The United States Information Agency stepped in and enlarged our eating experience. They sent us in 1987 for seven weeks to China and Japan to talk about American poetry. It was the longest time we spent away from our kitchen and our writing. We ate what we had never eaten, in the vastness of China ending each day with a banquet of fifty dishes, concluded by a goose. Chinese banquets nationwide began at five o'clock and ended at seven, when our hosts stood up and fled. Japan was variety—fancy city food, northern Japanese cuisine, and Korean food at a restaurant that described itself as
CLEAN CLEAN CLEAN
, like New Hampshire's
NO GARLIC
. (The Japanese had notions about foreigners' hygiene.) In Hiroshima we ate at an establishment that called itself an Italian restaurant. It did not resemble Nate Mann's.

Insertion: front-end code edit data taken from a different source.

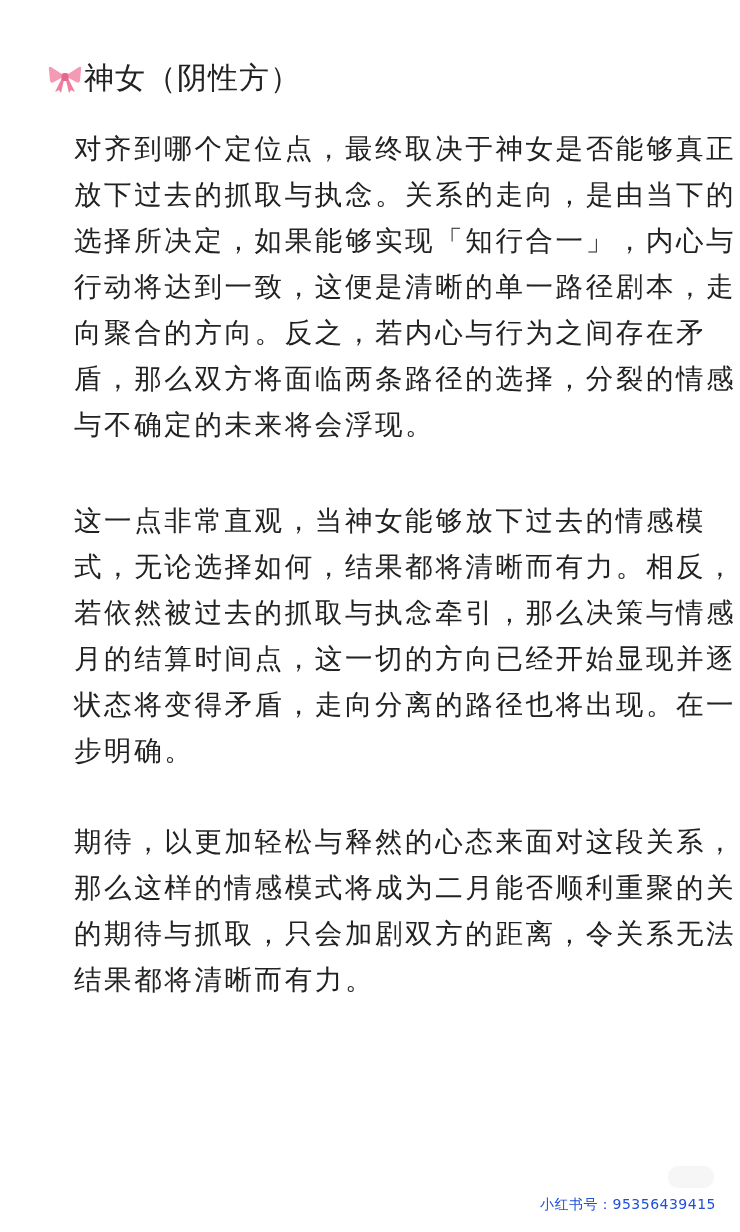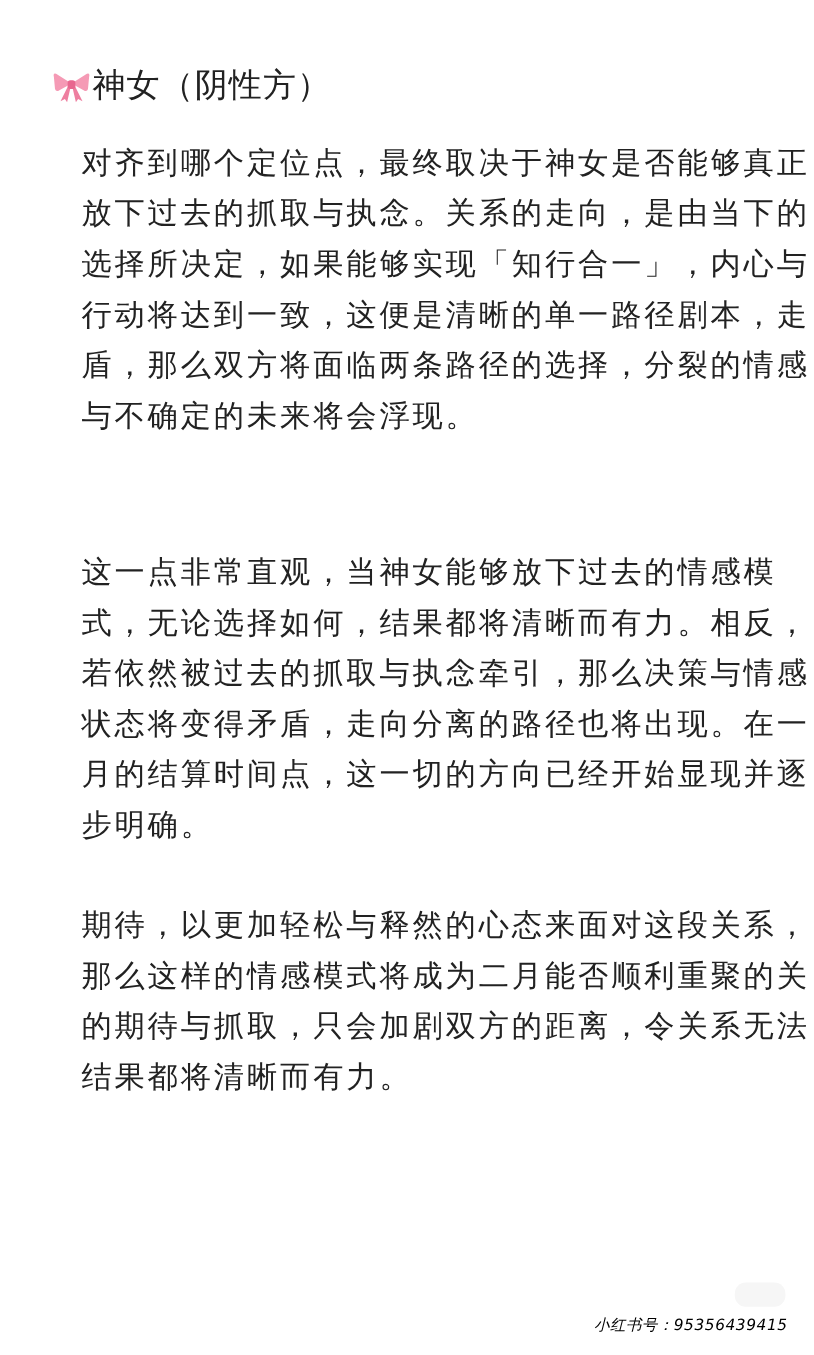"向聚合的方向。反之，若内心与行为之间存在矛" span.line { html: none -> <span>向聚合的方向。反之，若内心与行为之间存在矛</span> }
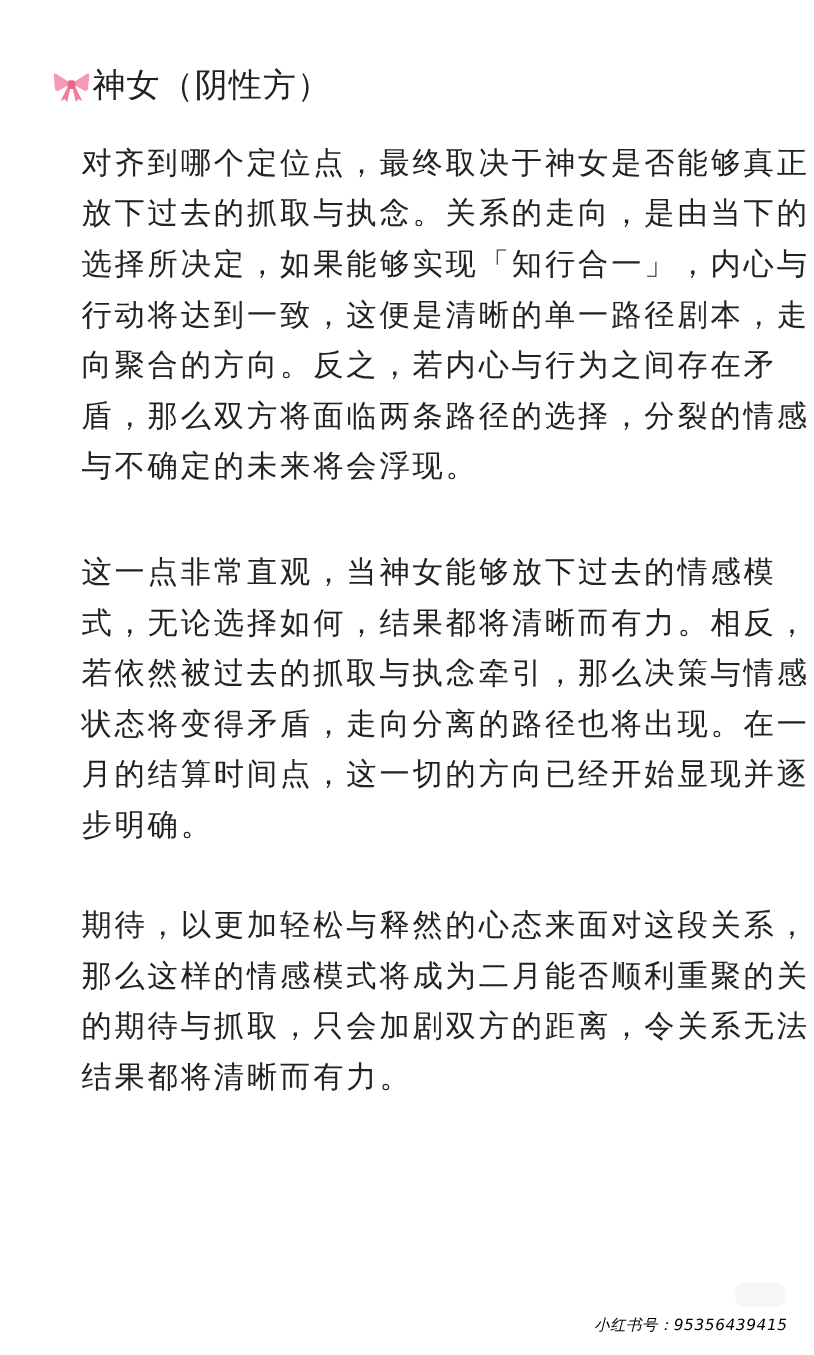"状态将变得矛盾，走向分离的路径也将出现。在一" span.line { order: before "月的结算时间点，这一切的方向已经开始显现并逐" -> after "月的结算时间点，这一切的方向已经开始显现并逐" }
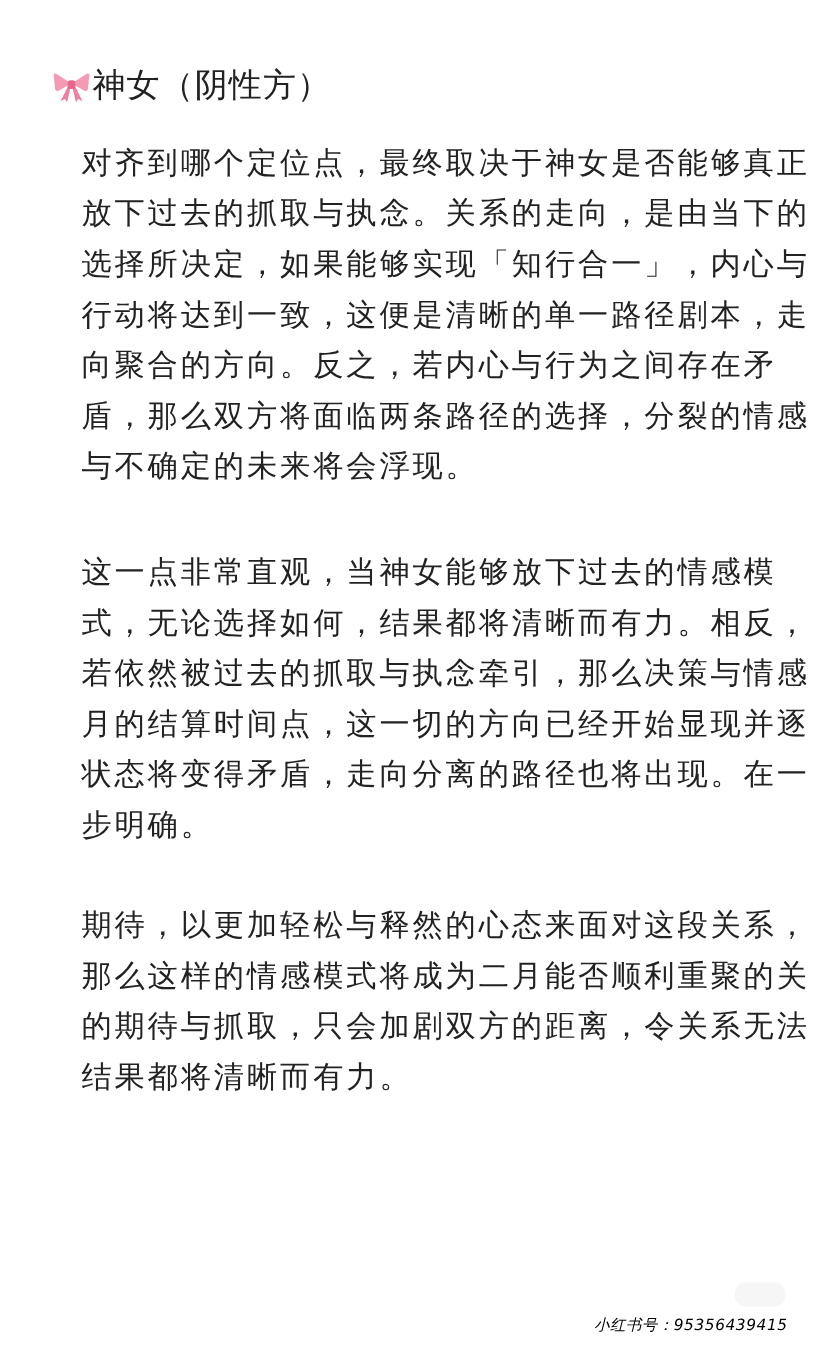"小红书号：95356439415" .watermark { color: #000000 -> #1d4ed8; font-style: italic -> none }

Later, the State Department transformed us and our culinary life. Twice they flew us to India, sending us all over the country on airplanes instead of our twenty-four-hour Chinese train rides. In such a huge country—seventeen languages and hundreds of dialects, with English the common tongue—the tastes and ingredients of food were vastly different across the country, from curry to yogurt, most of it Hindu and vegetarian. Cattle abounded in the streets but not on dinner plates. Jane's love for everything Hindu created our new diet. The few years left in her life, our New Hampshire kitchen became vegetarian Hindu, overflowing with spices. Once a month Jane shopped at an Indian grocery near Central Square in Cambridge. Typically she cooked one or two dishes a day, and each night assembled a new combination of food with six arms. I took to the change with enthusiasm, but whenever we went out to dinner I ate steak with garlic mashed potatoes.